Подростком Максим выполнял ту же работу, что и ребята из старшей возрастной группы. И только нежные руки матери вечерами ласкали его. И уже не отец, а мать скрывала свои слабости, нарушая установленные отцом режим и порядок. Отец часто повторял: «Не скулить и не жаловаться - мужчина должен быть сильным, мужественным и благородным».
Максим Великанов оправдал надежды отца, став в девятнадцать лет чемпионом мира. Следующим этапом в спортивной карьере Максима Великанова стала бронзовая медаль, завоеванная на Олимпийских играх. За полторы минуты до конца схватки, в финале с американцем, он вел в счете, но сказалась застарелая травма голеностопного сустава. Стараясь выиграть время, советский борец позволил противнику, которому нечего было терять, проявить активность, и угодил, после партера, на бросок в два балла. При равном счете победу присудили американскому борцу. Эти драматические обстоятельства остались незамеченными публикой. Но до второй Олимпиады четыре года. Отец был слегка огорчен - ведь олимпийское золото было почти в руках. Однако, успокоившись на этом, передал сына жене для дальнейшего воспитания.
Лидия Львовна убедила Максима, по окончании физкультурного института, поступить на факультет философии. Она считала, что у Максима философский склад ума.
«Он будет самым «сильным» философом», - пошутил отец. “ Мать дала понять мужу, что философия - это не та область знаний, в которой он разбирается. Она задела самолюбие человека, привыкшего побеждать. И Виктор Иванович полвечера просидел в домашней библиотеке, копаясь в ученых книгах. По этой причине сын с матерью никак не могли приступить к ужину. Наконец он вышел к ним. Прежде чем излить поток обличительной иронии, глава семейства втянул ноздрями ароматные запахи, идущие от кастрюли с наваристым борщом , похвалил жену за кулинарные успехи, и только затем заявил с видом победителя: «Между прочим, Фридрих Ницше в своем трактате «Сумерки кумиров» развенчал со славой великих философов античности. А Ваш Платон, создатель первой в истории Академии признался не так давно - всего пару тысячелетий назад, что мудрецу достаточно мгновения, чтобы понять то, на что философ потребовались бы годы.

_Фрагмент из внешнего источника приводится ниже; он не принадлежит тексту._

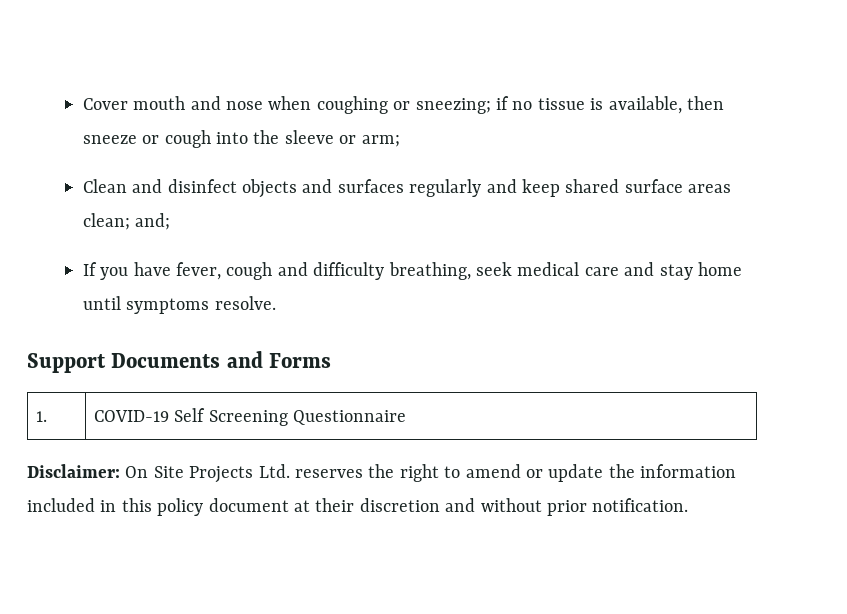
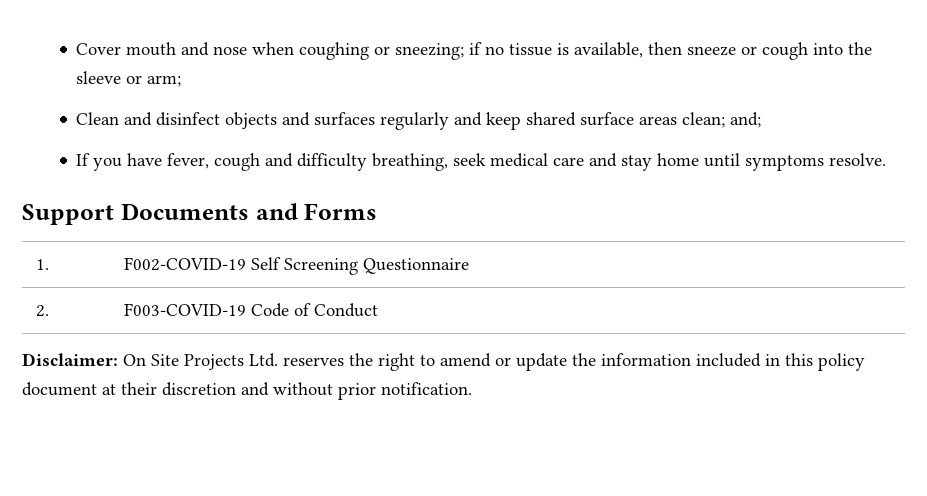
- 1. | COVID-19 Self Screening Questionnaire
+ 1. | F002-COVID-19 Self Screening Questionnaire
+ 2. | F003-COVID-19 Code of Conduct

А сам я думаю, что философия - детский лепет, жалкий бред, мертвая наука, не имеющая практической пользы. С развитием научно - технического прогресса философские труды, некогда властвовавшие умами, утратили свою научную значимость. Да и не была философия никогда наукой.
Виктор Иванович не ожидал такой реакции: мать с сыном как по команде покатились со смеху, за что им потом было даже совестно. Но удержаться не могли.
- А знаешь, что ты скажешь, когда закончишь учебу? - не уступал отец.
Максим пожал плечами.
- Ты воскликнешь как Сократ: «Я только знаю, что ничего не знаю». Так стоит ли мучиться?